Eli Lilly and Company unveiled that it is building the most powerful supercomputer owned and handled by a pharmaceutical company, in collaboration with NVIDIA. The supercomputer will work on an "AI factory," a specialized computing infrastructure that manages the entire AI lifecycle from data ingestion as well as training to fine-tuning and high-volume inference.
The supercomputer uses the world’s first NVIDIA DGX SuperPOD with DGX B300 systems. With over 1,000 B300 GPUs working together on a single high-speed network, everything, from GPUs to storage, communicates in one unified fabric.
The new supercomputer and AI system let scientists learn and try things much faster. They’ll be able to train AI on millions of experiments to explore possible medicines — greatly broadening how and what drugs can be discovered.
Many of these AI models will be offered on Lilly TuneLab, a shared AI/ML drug-discovery platform made for the wider biopharma community. TuneLab will keep growing its model collection, including adding workflows that use select NVIDIA Clara open-source models.

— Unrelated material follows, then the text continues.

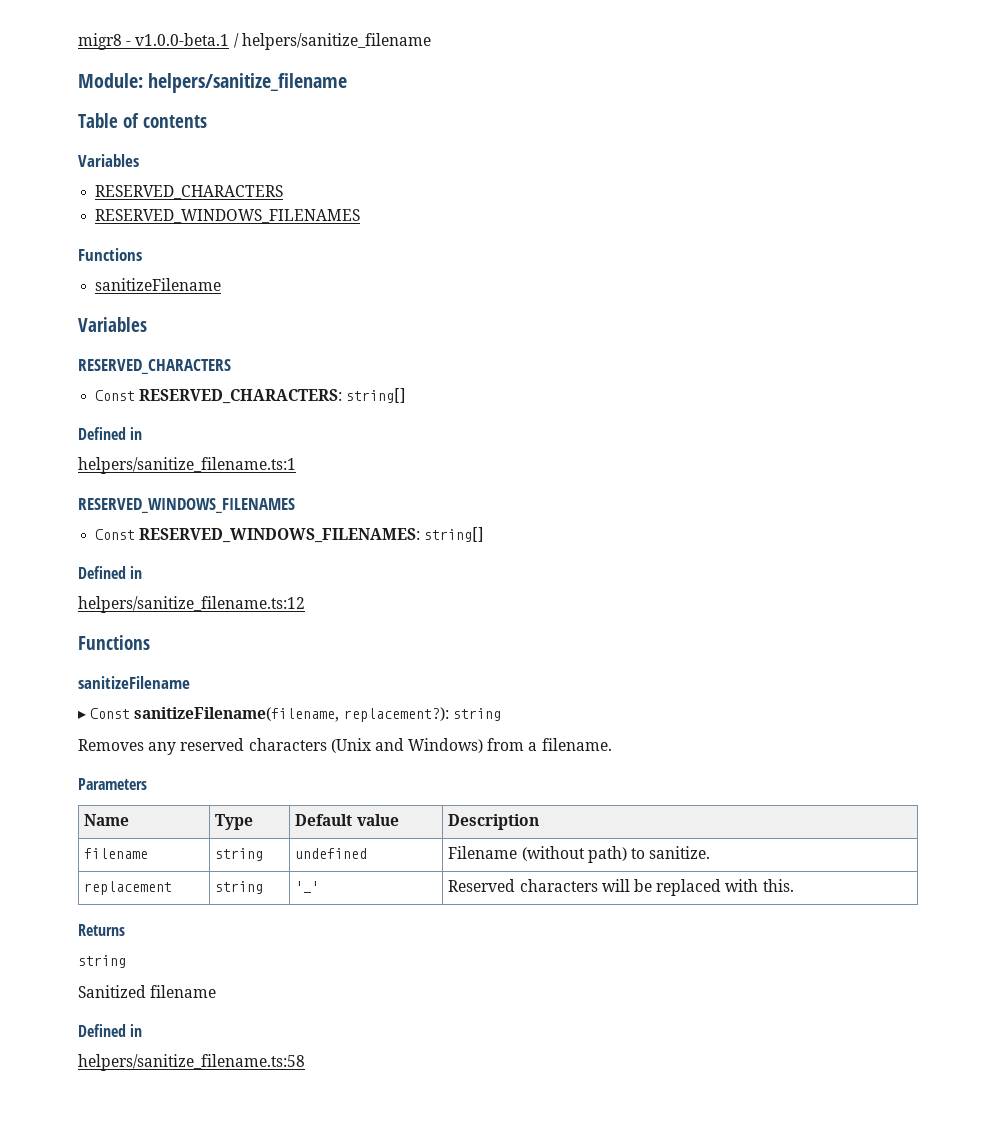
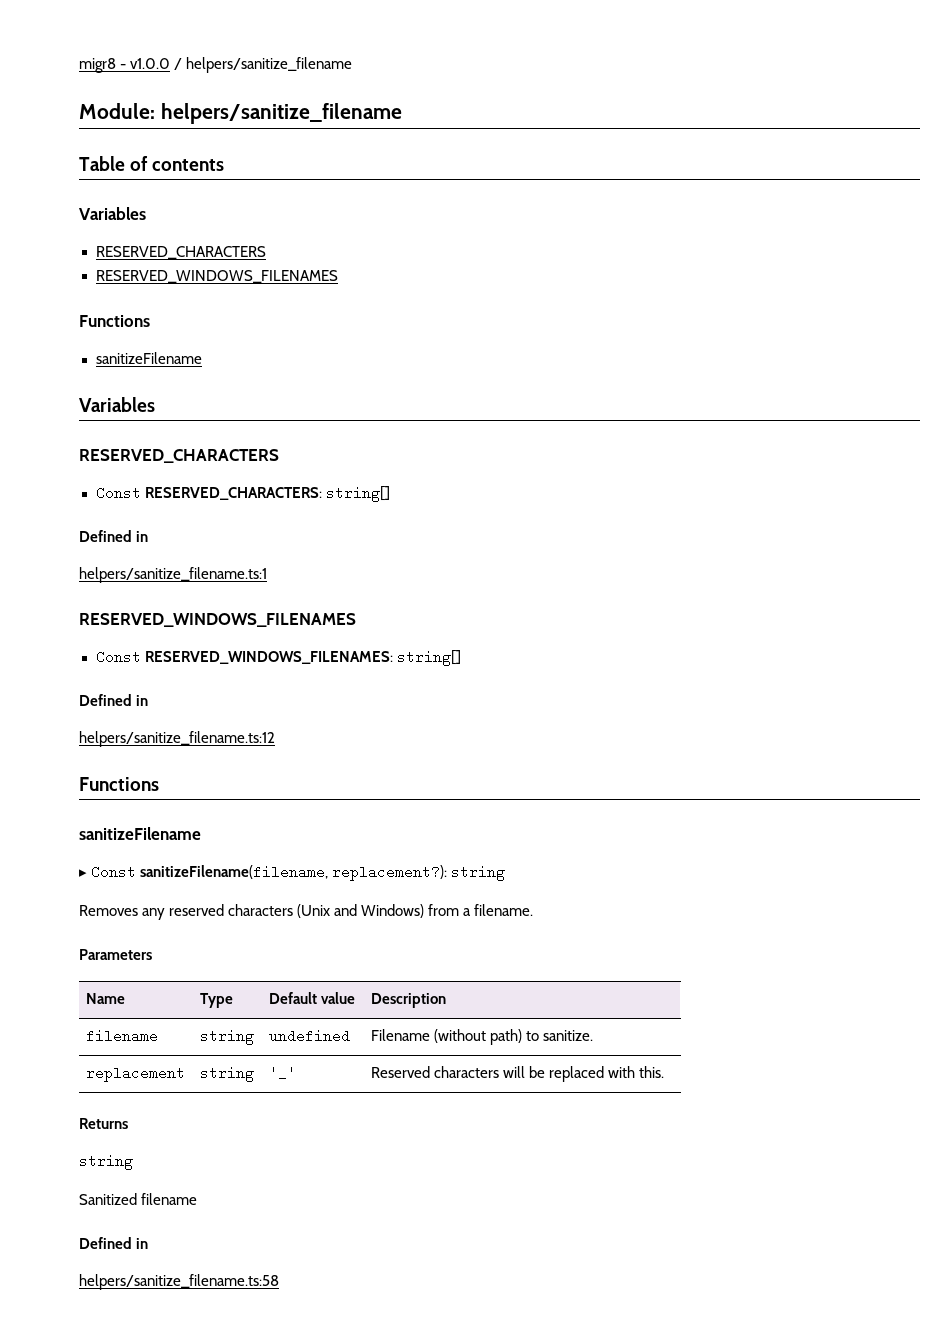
[135,33,230,46] v1.0.0-beta.1 -> [130,58,171,69] v1.0.0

The company plans to adopt the supercomputer to shorten development cycles and simultaneously help get medicines to people faster. New scientific AI agents can support researchers in reasoning, planning and collaborating across digital and physical ecosystem.
Executive Statement
According to Diogo Rau, executive vice president and chief information and digital officer at Lilly, Lilly's mission is to make life science better for people around the world, and today that requires excellence not just in science but also in technology. They don't believe any other company in their industry is doing what we do at this scale. As a 150-year-old medicine company, one of their most powerful assets is decades of data. With purpose-built AI models and AI, they can set a new scientific standard that accelerates innovation to deliver medicines to more patients, faster.